-- Data supplied --
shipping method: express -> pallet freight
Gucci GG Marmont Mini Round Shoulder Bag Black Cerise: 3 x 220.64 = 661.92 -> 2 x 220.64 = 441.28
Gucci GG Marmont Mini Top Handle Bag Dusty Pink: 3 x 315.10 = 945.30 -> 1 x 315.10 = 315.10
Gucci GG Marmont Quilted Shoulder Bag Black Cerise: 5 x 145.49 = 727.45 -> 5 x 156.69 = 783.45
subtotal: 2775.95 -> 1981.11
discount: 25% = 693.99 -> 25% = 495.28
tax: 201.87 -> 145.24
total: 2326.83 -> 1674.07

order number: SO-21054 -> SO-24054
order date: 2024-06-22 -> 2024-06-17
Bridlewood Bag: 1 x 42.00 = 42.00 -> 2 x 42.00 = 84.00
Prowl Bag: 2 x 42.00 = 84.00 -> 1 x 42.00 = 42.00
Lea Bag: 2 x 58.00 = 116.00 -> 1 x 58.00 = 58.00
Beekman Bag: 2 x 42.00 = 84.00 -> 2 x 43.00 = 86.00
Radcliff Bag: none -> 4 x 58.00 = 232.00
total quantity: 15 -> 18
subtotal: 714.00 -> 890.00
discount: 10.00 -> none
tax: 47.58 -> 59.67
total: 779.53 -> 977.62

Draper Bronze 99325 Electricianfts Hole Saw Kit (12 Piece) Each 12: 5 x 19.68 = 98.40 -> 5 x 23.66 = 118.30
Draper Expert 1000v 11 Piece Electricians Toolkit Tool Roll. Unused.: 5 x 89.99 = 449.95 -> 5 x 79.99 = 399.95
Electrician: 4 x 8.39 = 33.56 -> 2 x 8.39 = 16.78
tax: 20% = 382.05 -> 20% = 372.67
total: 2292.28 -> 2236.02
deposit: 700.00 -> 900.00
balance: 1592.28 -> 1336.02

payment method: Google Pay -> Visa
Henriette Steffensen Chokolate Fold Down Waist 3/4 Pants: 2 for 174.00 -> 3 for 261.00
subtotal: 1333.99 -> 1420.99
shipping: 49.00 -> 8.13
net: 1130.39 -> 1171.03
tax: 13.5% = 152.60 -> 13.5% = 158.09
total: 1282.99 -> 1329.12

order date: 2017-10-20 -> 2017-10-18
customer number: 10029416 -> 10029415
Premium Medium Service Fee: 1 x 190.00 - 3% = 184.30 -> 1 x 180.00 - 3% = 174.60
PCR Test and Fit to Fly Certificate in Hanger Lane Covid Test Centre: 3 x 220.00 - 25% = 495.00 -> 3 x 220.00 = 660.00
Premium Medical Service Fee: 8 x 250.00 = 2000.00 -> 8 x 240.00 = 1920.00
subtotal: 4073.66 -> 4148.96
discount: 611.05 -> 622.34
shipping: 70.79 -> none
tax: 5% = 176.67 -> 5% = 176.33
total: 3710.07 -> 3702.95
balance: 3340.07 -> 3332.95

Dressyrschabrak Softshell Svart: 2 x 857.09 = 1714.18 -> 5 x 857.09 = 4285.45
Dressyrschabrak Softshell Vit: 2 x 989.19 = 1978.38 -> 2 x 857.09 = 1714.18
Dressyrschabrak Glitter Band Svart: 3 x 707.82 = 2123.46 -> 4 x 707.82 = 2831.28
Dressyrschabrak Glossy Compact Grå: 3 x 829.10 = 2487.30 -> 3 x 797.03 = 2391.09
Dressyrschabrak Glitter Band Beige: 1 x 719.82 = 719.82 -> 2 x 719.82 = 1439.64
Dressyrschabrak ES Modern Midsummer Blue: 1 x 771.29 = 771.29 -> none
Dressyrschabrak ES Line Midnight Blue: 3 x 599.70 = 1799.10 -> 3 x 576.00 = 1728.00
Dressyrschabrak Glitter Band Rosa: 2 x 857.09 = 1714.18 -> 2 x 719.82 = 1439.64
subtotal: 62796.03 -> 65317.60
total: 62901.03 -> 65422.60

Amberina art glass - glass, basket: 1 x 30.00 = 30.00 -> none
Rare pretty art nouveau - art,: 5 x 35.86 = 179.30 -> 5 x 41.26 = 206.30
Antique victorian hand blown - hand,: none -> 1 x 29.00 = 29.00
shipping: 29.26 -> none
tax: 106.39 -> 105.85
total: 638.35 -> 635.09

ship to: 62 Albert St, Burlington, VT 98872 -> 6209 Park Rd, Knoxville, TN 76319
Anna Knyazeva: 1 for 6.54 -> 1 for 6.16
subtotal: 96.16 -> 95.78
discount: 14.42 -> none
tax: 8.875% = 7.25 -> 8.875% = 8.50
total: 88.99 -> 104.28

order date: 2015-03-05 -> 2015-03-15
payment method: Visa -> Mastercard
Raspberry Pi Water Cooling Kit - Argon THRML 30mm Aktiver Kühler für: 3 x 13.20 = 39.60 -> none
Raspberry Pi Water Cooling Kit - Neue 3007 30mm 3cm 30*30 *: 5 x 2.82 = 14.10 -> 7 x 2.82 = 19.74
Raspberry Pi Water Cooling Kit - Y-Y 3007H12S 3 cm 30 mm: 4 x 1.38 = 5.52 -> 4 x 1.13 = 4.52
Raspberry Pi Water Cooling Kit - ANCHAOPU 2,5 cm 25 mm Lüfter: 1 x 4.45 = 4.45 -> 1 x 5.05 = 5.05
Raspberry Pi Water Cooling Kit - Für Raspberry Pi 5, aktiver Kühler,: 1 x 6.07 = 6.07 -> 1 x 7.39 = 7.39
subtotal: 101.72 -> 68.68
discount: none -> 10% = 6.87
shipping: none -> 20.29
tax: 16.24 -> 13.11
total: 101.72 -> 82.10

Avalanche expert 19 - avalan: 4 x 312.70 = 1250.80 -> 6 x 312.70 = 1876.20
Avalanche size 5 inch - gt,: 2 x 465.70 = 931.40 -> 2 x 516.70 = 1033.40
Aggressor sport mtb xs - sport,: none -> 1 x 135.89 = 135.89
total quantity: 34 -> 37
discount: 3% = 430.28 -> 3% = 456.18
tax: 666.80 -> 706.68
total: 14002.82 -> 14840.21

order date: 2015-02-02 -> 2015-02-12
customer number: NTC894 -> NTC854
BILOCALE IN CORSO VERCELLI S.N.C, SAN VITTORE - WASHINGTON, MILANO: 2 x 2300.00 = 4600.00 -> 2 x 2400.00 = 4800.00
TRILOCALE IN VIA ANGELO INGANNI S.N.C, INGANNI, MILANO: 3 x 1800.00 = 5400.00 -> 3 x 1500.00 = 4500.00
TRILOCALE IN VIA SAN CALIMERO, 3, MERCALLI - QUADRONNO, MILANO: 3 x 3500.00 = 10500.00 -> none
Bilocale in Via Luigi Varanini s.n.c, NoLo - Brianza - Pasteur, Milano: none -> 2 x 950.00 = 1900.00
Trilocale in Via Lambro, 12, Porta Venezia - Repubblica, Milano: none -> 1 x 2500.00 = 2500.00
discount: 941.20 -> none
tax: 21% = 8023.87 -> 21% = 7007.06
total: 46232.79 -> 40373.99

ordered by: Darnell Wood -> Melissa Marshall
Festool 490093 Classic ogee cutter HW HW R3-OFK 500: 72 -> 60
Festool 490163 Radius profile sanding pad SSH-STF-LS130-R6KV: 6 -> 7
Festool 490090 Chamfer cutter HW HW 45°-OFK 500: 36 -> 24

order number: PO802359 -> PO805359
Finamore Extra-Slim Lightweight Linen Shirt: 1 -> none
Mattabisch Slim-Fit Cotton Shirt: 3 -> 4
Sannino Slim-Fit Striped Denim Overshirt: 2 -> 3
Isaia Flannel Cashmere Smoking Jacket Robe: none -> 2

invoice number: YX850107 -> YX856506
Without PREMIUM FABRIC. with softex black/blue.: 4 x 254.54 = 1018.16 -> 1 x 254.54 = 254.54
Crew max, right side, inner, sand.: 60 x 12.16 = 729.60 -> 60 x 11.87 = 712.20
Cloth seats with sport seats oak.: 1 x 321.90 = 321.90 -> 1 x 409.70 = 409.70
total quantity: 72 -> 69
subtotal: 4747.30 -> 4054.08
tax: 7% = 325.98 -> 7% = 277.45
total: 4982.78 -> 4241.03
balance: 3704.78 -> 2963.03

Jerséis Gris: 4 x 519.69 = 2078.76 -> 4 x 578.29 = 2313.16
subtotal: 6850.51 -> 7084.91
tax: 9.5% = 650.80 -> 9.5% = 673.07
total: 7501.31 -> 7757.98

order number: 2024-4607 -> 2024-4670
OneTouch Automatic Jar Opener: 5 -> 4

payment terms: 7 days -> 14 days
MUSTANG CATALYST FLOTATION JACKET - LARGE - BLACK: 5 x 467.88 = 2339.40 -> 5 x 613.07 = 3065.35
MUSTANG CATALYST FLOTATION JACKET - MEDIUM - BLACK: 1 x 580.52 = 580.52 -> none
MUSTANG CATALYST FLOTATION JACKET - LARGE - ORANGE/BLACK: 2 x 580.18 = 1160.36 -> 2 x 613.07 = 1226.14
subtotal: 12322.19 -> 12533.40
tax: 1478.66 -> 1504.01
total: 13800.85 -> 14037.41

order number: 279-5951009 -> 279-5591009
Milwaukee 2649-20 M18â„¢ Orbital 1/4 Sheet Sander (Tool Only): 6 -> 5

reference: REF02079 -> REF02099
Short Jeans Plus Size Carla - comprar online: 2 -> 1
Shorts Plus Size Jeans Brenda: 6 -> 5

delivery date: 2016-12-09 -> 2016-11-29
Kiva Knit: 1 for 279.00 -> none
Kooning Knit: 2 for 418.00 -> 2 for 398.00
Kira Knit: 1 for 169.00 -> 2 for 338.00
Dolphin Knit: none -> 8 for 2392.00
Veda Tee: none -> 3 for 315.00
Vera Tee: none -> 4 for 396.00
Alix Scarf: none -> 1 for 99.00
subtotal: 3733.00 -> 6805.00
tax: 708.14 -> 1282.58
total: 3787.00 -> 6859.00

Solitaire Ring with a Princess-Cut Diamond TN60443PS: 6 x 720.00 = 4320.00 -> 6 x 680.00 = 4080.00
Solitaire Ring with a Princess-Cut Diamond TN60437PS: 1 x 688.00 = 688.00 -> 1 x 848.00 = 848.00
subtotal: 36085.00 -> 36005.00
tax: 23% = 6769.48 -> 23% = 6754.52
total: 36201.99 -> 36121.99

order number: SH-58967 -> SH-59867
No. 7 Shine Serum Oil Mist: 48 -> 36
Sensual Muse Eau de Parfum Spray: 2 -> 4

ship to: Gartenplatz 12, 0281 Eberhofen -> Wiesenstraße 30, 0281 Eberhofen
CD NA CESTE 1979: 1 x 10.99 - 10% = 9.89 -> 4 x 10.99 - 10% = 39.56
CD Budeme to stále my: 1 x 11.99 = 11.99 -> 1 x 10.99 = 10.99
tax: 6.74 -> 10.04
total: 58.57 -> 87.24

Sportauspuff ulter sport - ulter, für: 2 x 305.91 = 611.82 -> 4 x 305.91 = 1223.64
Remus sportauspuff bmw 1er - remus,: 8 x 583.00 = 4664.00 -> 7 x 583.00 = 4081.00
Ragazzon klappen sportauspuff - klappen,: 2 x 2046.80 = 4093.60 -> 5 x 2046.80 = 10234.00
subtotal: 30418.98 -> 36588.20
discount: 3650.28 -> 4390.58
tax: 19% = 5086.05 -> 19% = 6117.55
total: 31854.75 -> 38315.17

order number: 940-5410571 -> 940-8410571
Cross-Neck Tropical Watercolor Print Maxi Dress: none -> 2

-- What to work on --
Which lines above run from the one containing "Without PREMIUM FABRIC." to the one containing "order number: 279-5951009 -> 279-5591009"? Give them again exactly, both ends included.

-- Exercise response --
Without PREMIUM FABRIC. with softex black/blue.: 4 x 254.54 = 1018.16 -> 1 x 254.54 = 254.54
Crew max, right side, inner, sand.: 60 x 12.16 = 729.60 -> 60 x 11.87 = 712.20
Cloth seats with sport seats oak.: 1 x 321.90 = 321.90 -> 1 x 409.70 = 409.70
total quantity: 72 -> 69
subtotal: 4747.30 -> 4054.08
tax: 7% = 325.98 -> 7% = 277.45
total: 4982.78 -> 4241.03
balance: 3704.78 -> 2963.03

Jerséis Gris: 4 x 519.69 = 2078.76 -> 4 x 578.29 = 2313.16
subtotal: 6850.51 -> 7084.91
tax: 9.5% = 650.80 -> 9.5% = 673.07
total: 7501.31 -> 7757.98

order number: 2024-4607 -> 2024-4670
OneTouch Automatic Jar Opener: 5 -> 4

payment terms: 7 days -> 14 days
MUSTANG CATALYST FLOTATION JACKET - LARGE - BLACK: 5 x 467.88 = 2339.40 -> 5 x 613.07 = 3065.35
MUSTANG CATALYST FLOTATION JACKET - MEDIUM - BLACK: 1 x 580.52 = 580.52 -> none
MUSTANG CATALYST FLOTATION JACKET - LARGE - ORANGE/BLACK: 2 x 580.18 = 1160.36 -> 2 x 613.07 = 1226.14
subtotal: 12322.19 -> 12533.40
tax: 1478.66 -> 1504.01
total: 13800.85 -> 14037.41

order number: 279-5951009 -> 279-5591009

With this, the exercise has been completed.